**Data excerpts**

◇ ◇ ◇

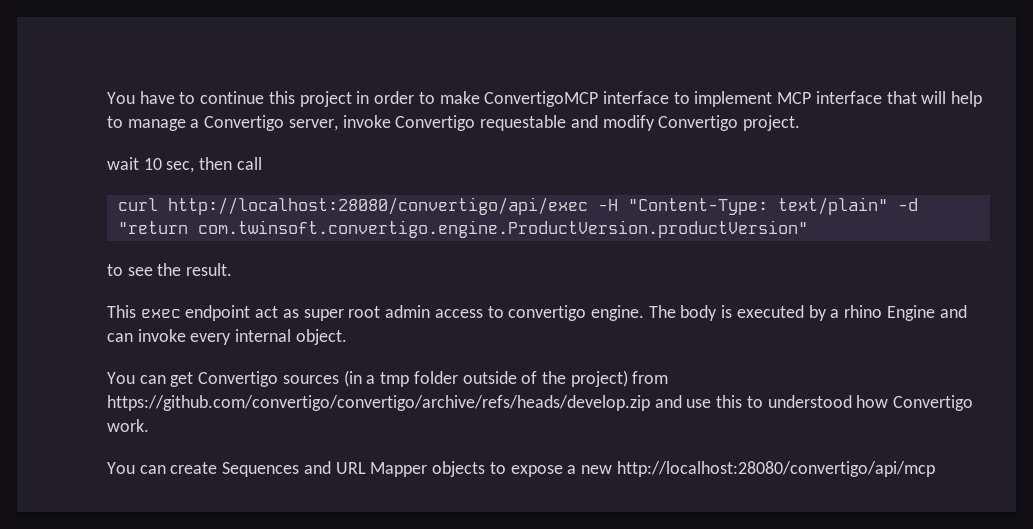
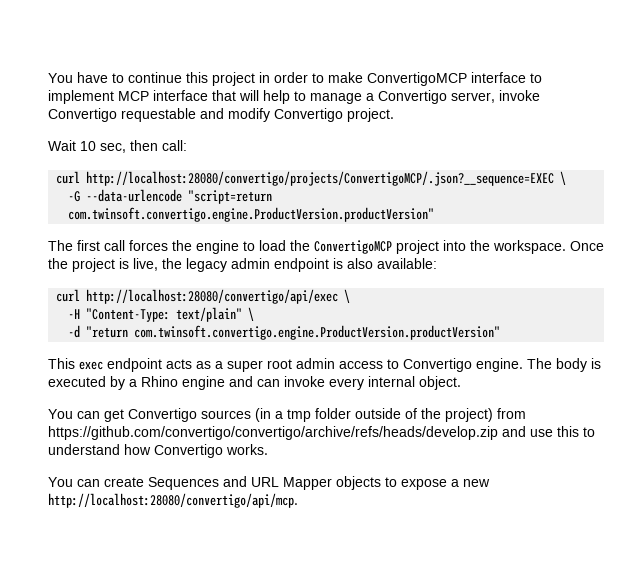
- wait 10 sec, then call
+ Wait 10 sec, then call:
+ curl http://localhost:28080/convertigo/projects/ConvertigoMCP/.json?__sequence=EXEC \
+ -G --data-urlencode "script=return com.twinsoft.convertigo.engine.ProductVersion.productVersion"
+ The first call forces the engine to load the ConvertigoMCP project into the workspace. Once the project is live, the legacy admin endpoint is also available:
- curl http://localhost:28080/convertigo/api/exec -H "Content-Type: text/plain" -d "return com.twinsoft.convertigo.engine.ProductVersion.productVersion"
+ curl http://localhost:28080/convertigo/api/exec \
+ -H "Content-Type: text/plain" \
+ -d "return com.twinsoft.convertigo.engine.ProductVersion.productVersion"
- to see the result.
- This exec endpoint act as super root admin access to convertigo engine.
+ This exec endpoint acts as a super root admin access to Convertigo engine.
- The body is executed by a rhino Engine and can invoke every internal object.
+ The body is executed by a Rhino engine and can invoke every internal object.
- You can get Convertigo sources (in a tmp folder outside of the project) from https://github.com/convertigo/convertigo/archive/refs/heads/develop.zip and use this to understood how Convertigo work.
+ You can get Convertigo sources (in a tmp folder outside of the project) from https://github.com/convertigo/convertigo/archive/refs/heads/develop.zip and use this to understand how Convertigo works.
- You can create Sequences and URL Mapper objects to expose a new http://localhost:28080/convertigo/api/mcp
+ You can create Sequences and URL Mapper objects to expose a new http://localhost:28080/convertigo/api/mcp.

◇ ◇ ◇

**WORK INSTRUCTIONS**
Could you copy the lines above exactly and skip the images?

**SOLUTION FOR THIS TASK**
- wait 10 sec, then call
+ Wait 10 sec, then call:
+ curl http://localhost:28080/convertigo/projects/ConvertigoMCP/.json?__sequence=EXEC \
+ -G --data-urlencode "script=return com.twinsoft.convertigo.engine.ProductVersion.productVersion"
+ The first call forces the engine to load the ConvertigoMCP project into the workspace. Once the project is live, the legacy admin endpoint is also available:
- curl http://localhost:28080/convertigo/api/exec -H "Content-Type: text/plain" -d "return com.twinsoft.convertigo.engine.ProductVersion.productVersion"
+ curl http://localhost:28080/convertigo/api/exec \
+ -H "Content-Type: text/plain" \
+ -d "return com.twinsoft.convertigo.engine.ProductVersion.productVersion"
- to see the result.
- This exec endpoint act as super root admin access to convertigo engine.
+ This exec endpoint acts as a super root admin access to Convertigo engine.
- The body is executed by a rhino Engine and can invoke every internal object.
+ The body is executed by a Rhino engine and can invoke every internal object.
- You can get Convertigo sources (in a tmp folder outside of the project) from https://github.com/convertigo/convertigo/archive/refs/heads/develop.zip and use this to understood how Convertigo work.
+ You can get Convertigo sources (in a tmp folder outside of the project) from https://github.com/convertigo/convertigo/archive/refs/heads/develop.zip and use this to understand how Convertigo works.
- You can create Sequences and URL Mapper objects to expose a new http://localhost:28080/convertigo/api/mcp
+ You can create Sequences and URL Mapper objects to expose a new http://localhost:28080/convertigo/api/mcp.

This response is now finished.